Files
Abstract
Microarray technology is a commonly used tool in biomedical research for assessing global gene expression, surveying DNA sequence variations, and studying alternative gene splicing. Given the wide range of applications of this technology, comprehensive understanding of its underlying mechanisms is of importance. The focus of this work is on contributions from microarray probe properties (probe secondary structure: ΔGss , probe-target binding energy: ΔG , probe-target mismatch) to the signal intensity. The benefits of incorporating or ignoring these properties to the process of microarray probe design and selection, as well as to microarray data preprocessing and analysis, are reported. Four related studies are described in this thesis. In the first, probe secondary structure was found to account for up to 3% of all variation on Affymetrix microarrays. In the second, a dinucleotide affinity model was developed and found to enhance the detection of differentially expressed genes when implemented as a background correction procedure in GeneChip preprocessing algorithms. This model is consistent with physical models of binding affinity of the probe target pair, which depends on the nearest-neighbor stacking interactions in addition to base-pairing. In the remaining studies, the importance of incorporating biophysical factors in both the design and the analysis of microarrays has been investigated.
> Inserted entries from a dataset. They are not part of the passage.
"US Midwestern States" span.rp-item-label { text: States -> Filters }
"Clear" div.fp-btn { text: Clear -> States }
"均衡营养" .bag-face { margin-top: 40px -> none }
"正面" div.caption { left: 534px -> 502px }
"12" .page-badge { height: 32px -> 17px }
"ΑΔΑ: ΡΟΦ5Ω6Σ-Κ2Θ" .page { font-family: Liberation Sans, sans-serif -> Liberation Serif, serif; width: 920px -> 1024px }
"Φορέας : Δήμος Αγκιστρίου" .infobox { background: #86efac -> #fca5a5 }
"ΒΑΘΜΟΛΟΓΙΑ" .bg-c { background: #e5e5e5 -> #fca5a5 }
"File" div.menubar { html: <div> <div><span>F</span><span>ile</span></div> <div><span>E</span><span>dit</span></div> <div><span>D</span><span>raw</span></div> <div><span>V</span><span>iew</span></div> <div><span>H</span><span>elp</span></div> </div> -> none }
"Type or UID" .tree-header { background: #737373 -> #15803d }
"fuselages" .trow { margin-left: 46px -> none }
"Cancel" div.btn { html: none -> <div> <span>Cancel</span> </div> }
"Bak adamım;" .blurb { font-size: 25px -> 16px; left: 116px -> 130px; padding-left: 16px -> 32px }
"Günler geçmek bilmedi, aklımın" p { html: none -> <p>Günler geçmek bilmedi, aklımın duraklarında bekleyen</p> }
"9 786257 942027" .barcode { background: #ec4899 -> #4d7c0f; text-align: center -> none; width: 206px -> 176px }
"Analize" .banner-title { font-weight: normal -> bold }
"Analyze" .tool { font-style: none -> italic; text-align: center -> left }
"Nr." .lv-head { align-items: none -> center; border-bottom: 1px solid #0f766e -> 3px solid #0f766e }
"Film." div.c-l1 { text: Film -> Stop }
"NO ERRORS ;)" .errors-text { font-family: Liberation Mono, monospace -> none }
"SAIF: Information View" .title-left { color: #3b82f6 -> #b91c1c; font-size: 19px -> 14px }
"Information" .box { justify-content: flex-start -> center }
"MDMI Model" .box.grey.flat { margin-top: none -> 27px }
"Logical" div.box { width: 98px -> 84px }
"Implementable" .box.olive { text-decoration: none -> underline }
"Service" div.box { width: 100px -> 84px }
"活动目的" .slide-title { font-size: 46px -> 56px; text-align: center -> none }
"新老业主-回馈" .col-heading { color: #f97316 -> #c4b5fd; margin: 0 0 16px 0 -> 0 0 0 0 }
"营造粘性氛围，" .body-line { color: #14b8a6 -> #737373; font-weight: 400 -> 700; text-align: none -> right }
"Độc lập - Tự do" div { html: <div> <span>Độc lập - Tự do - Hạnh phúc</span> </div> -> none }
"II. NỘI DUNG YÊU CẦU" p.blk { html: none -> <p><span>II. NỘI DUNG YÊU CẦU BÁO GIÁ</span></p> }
First, the impact of incorporation of a complete model of the hybridization equilibrium was tested. The results suggest that the use of probe `percent bound', predicted by equilibrium models of hybridization, is a useful factor in predicting and assessing the behavior of long oligonucleotide probes. However, a universal probe-property-independent three-parameter Langmuir model has also been tested, and this simple model has been shown to be as, or more, effective as complex, computationally expensive models developed for microarray target concentration estimation. The simple, platform-independent model can equal or even outperform models that explicitly incorporate probe properties, such as the model incorporating probe percent bound developed in Chapter Three. This suggests that with a “spiked-in” concentration series targeting as few as 5-10 genes, reliable estimation of target concentration can be achieved for the entire microarray.